Laffont, Jean-Jacques, and David Martimort. The Theory of Incentives: The Principal-Agent Model. Princeton UP, 2002.
Pepper, Alexander, et al. "Fairness, Envy, Guilt and Greed: Building Equity Considerations into Agency Theory." Human Relations, vol. 68, no. 8, 2015, pp. 1291–314.
Rutherford, R., et al. "Conflicts Between Principals and Agents: Evidence from Residential Brokerage." Journal of Financial Economics, vol. 76, 2005, pp. 627–665.
Saltaji, Issam M. F. "Corporate Governance and Agency Theory How to Control Agency Costs." Internal Auditing & Risk Management, vol. 8, no. 4, 2013, pp. 47–60.

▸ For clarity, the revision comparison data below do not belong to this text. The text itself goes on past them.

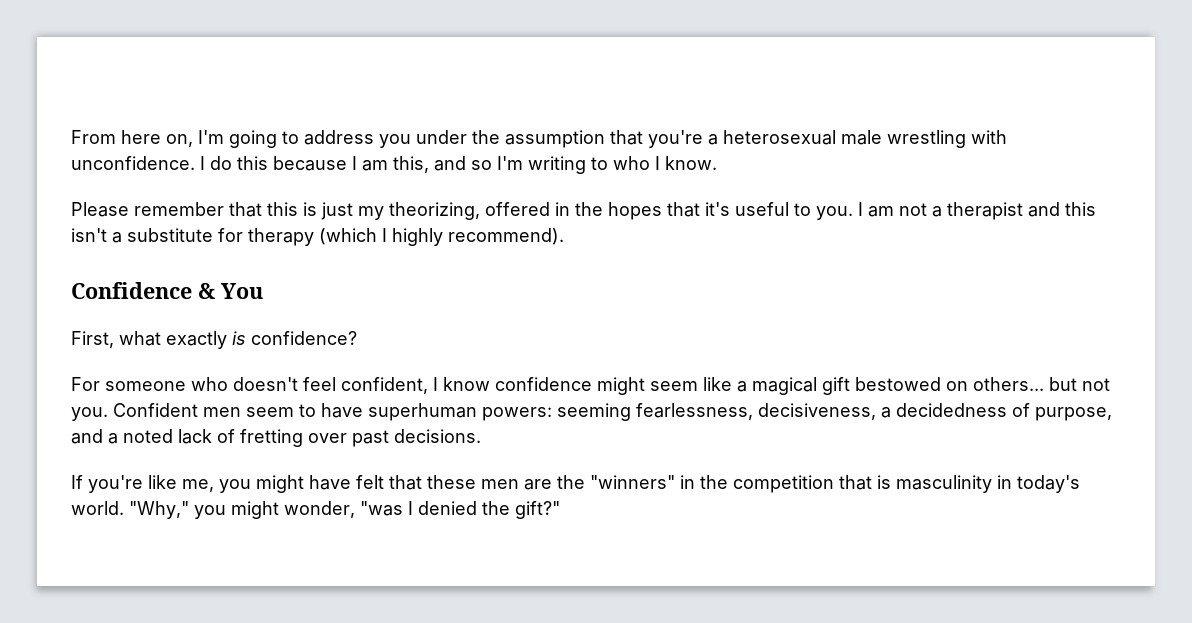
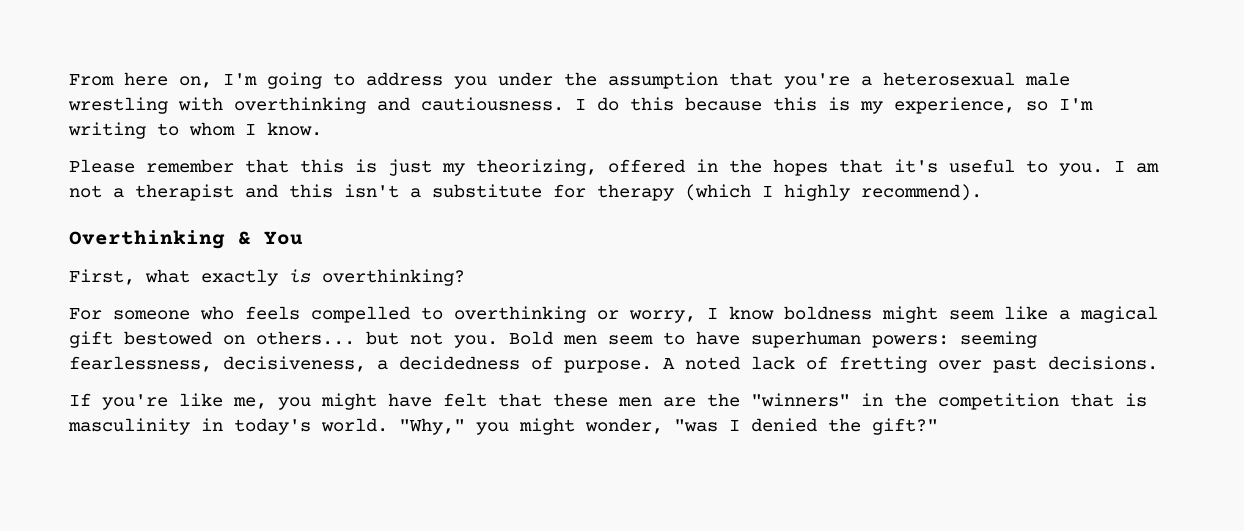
- From here on, I'm going to address you under the assumption that you're a heterosexual male wrestling with unconfidence.
+ From here on, I'm going to address you under the assumption that you're a heterosexual male wrestling with overthinking and cautiousness.
- I do this because I am this, and so I'm writing to who I know.
+ I do this because this is my experience, so I'm writing to whom I know.
- Confidence & You
+ Overthinking & You
- First, what exactly is confidence?
+ First, what exactly is overthinking?
- For someone who doesn't feel confident, I know confidence might seem like a magical gift bestowed on others... but not you.
+ For someone who feels compelled to overthinking or worry, I know boldness might seem like a magical gift bestowed on others... but not you.
- Confident men seem to have superhuman powers: seeming fearlessness, decisiveness, a decidedness of purpose, and a noted lack of fretting over past decisions.
+ Bold men seem to have superhuman powers: seeming fearlessness, decisiveness, a decidedness of purpose. A noted lack of fretting over past decisions.

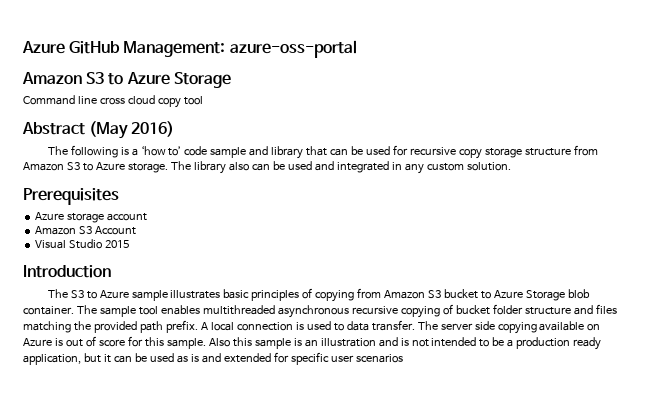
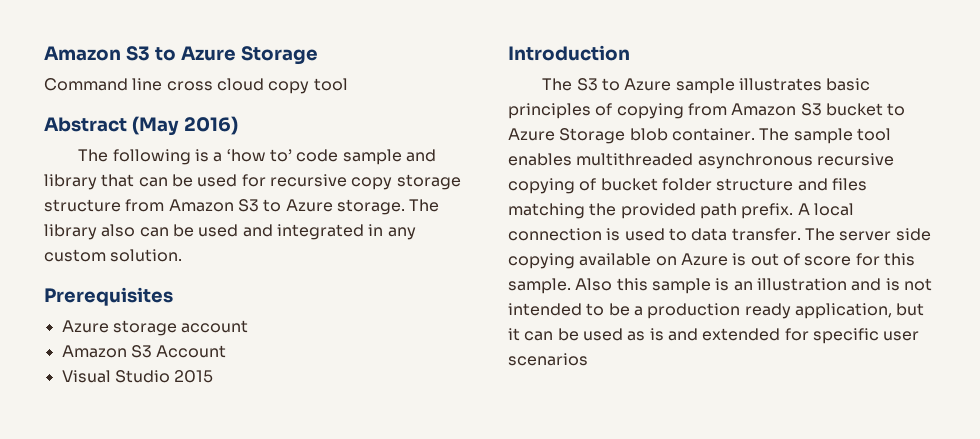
- Azure GitHub Management: azure-oss-portal

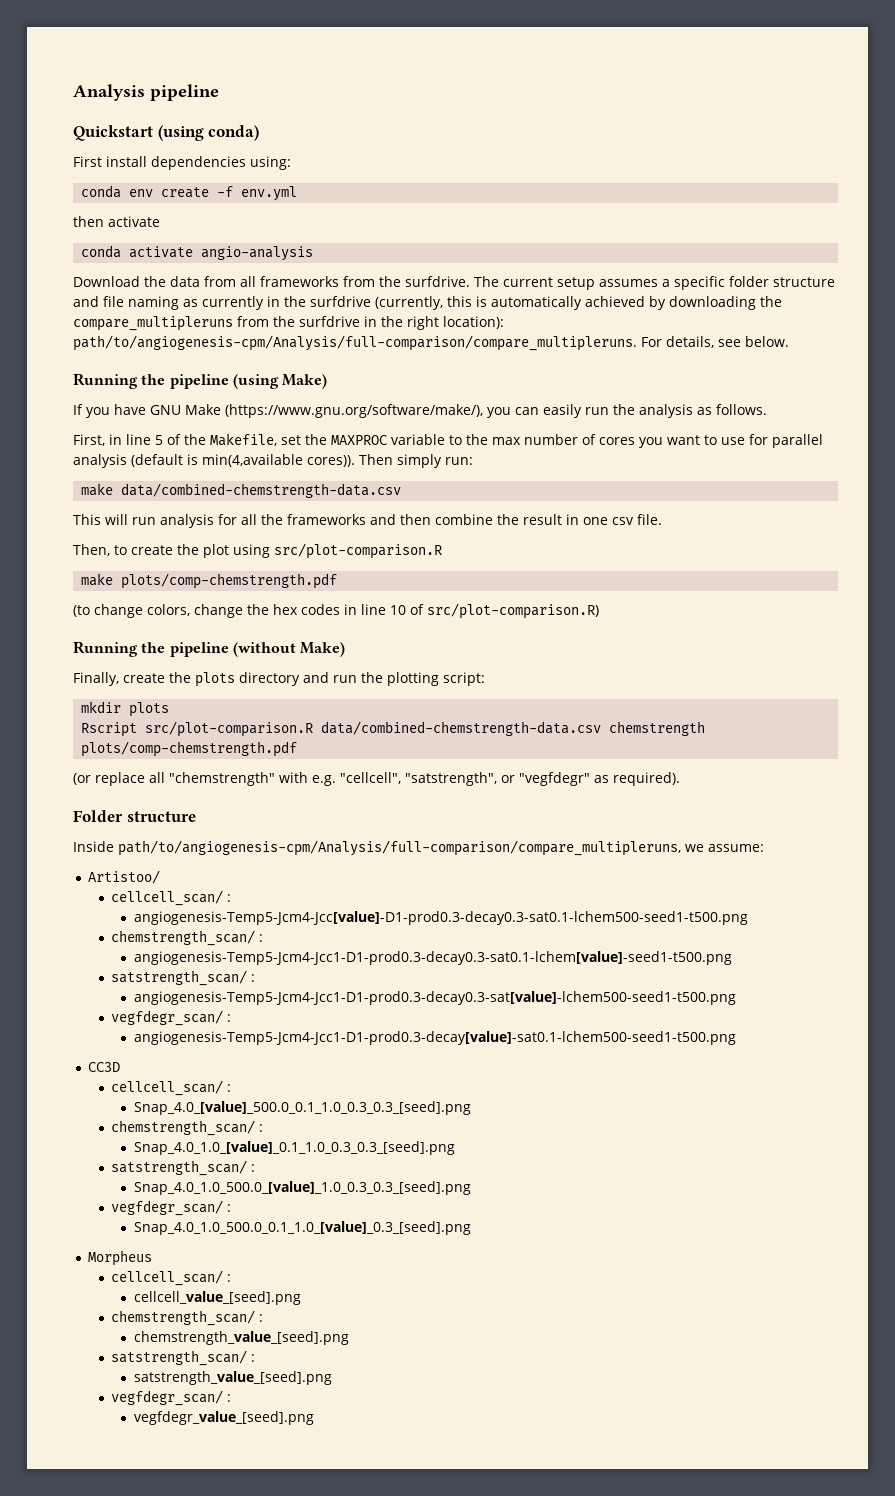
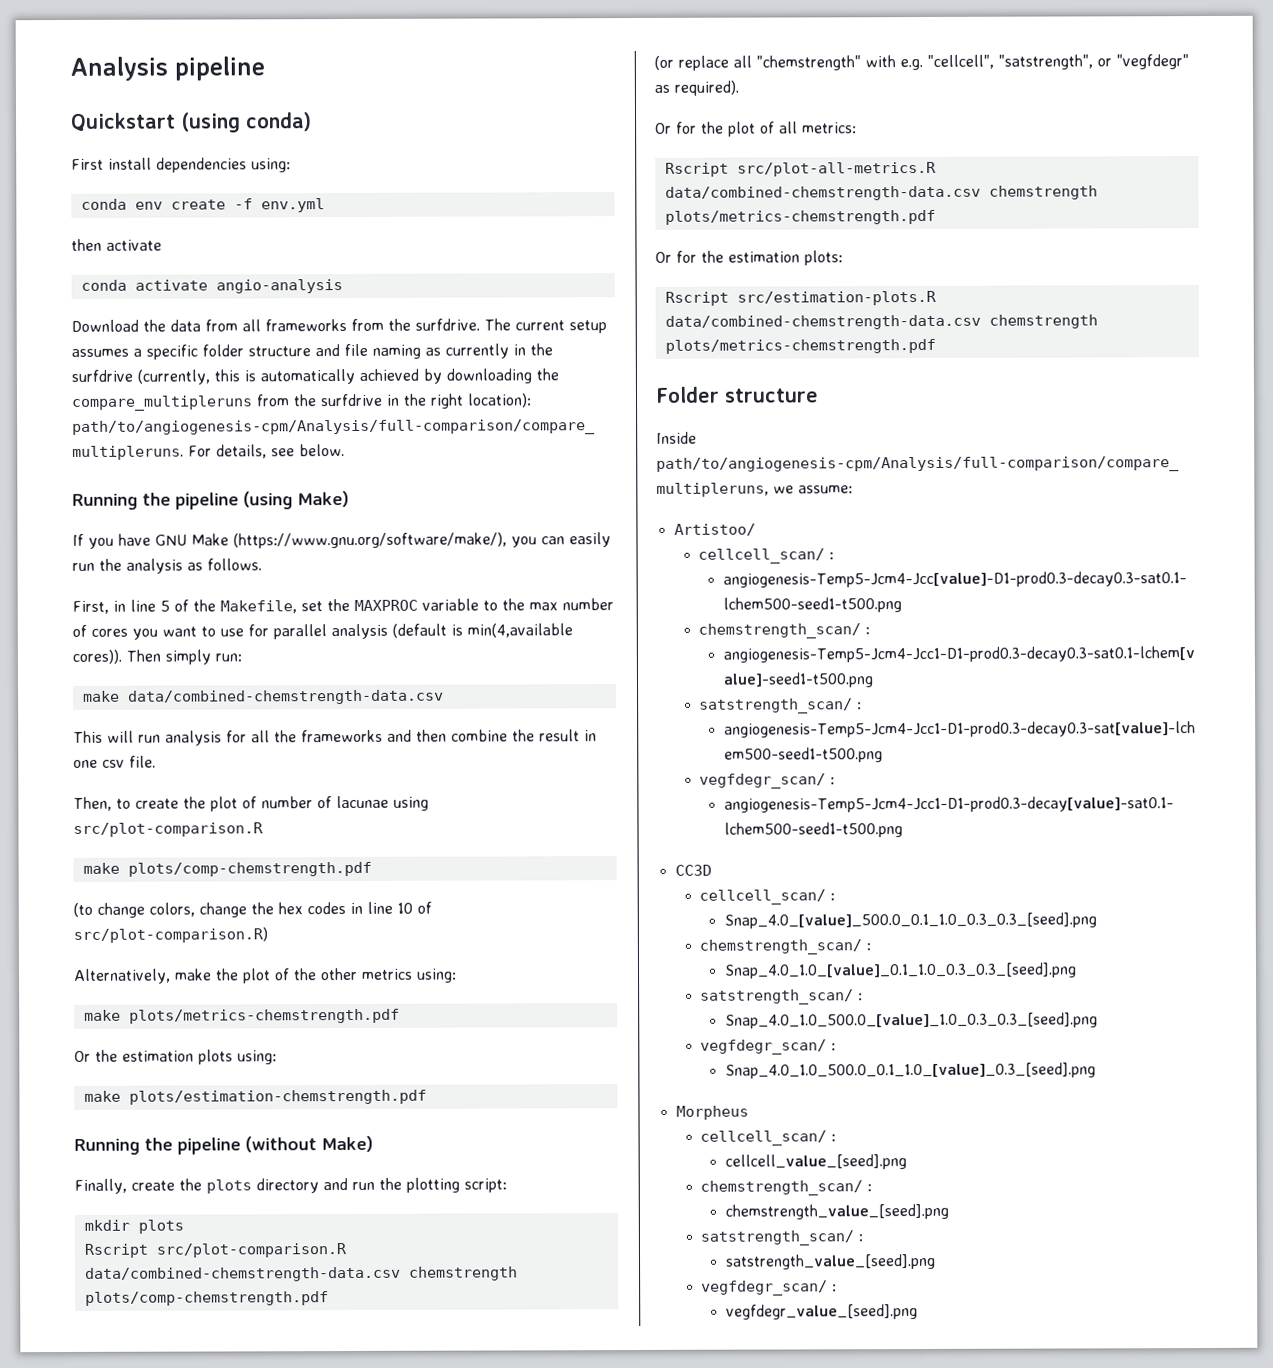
- Then, to create the plot using src/plot-comparison.R
+ Then, to create the plot of number of lacunae using src/plot-comparison.R
+ Alternatively, make the plot of the other metrics using:
+ make plots/metrics-chemstrength.pdf
+ Or the estimation plots using:
+ make plots/estimation-chemstrength.pdf
+ Or for the plot of all metrics:
+ Rscript src/plot-all-metrics.R data/combined-chemstrength-data.csv chemstrength plots/metrics-chemstrength.pdf
+ Or for the estimation plots:
+ Rscript src/estimation-plots.R data/combined-chemstrength-data.csv chemstrength plots/metrics-chemstrength.pdf

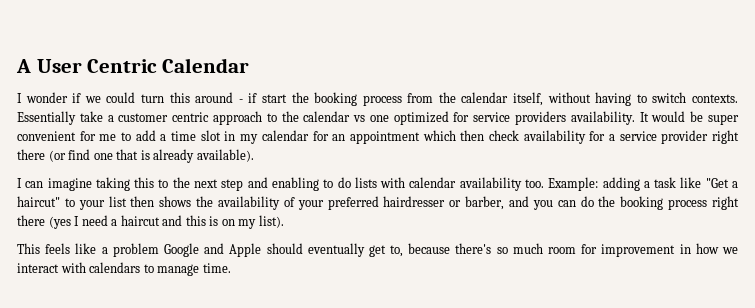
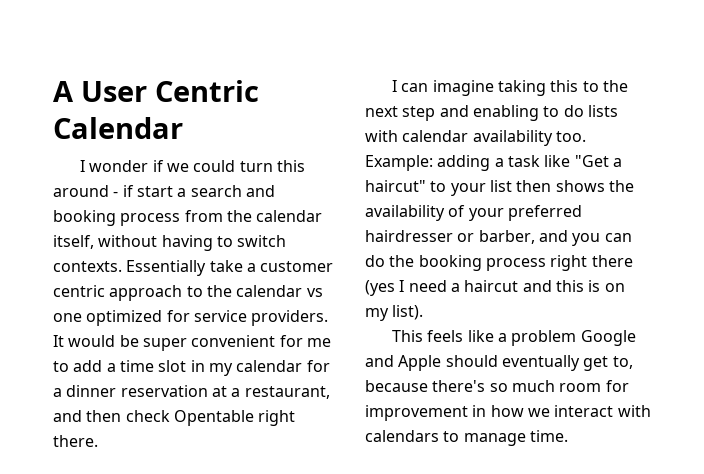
- I wonder if we could turn this around - if start the booking process from the calendar itself, without having to switch contexts.
+ I wonder if we could turn this around - if start a search and booking process from the calendar itself, without having to switch contexts.
- Essentially take a customer centric approach to the calendar vs one optimized for service providers availability.
+ Essentially take a customer centric approach to the calendar vs one optimized for service providers.
- It would be super convenient for me to add a time slot in my calendar for an appointment which then check availability for a service provider right there (or find one that is already available).
+ It would be super convenient for me to add a time slot in my calendar for a dinner reservation at a restaurant, and then check Opentable right there.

Syafriadi, Eko, et al. "The Impact of Agency Theory on Organizational Behavior: A Systematic Literature Review of the Latest Research Findings." Brazilian Journal of Development, vol. 9, no. 12, 2023, doi:10.34117/bjdv9n12-090. Accessed 5 Nov. 2024.
Tan, Jon Chiew Kwee, and Richard Lee. "An Agency Theory Scale for Financial Services." Journal of Services Marketing, vol. 29, no. 5, 2015, pp. 393–405.
Zellweger, Thomas, and Nadine Kammerlander. "Family, Wealth, and Governance: An Agency Account." Entrepreneurship: Theory & Practice, vol. 39, no. 6, 2015, pp. 1281–303.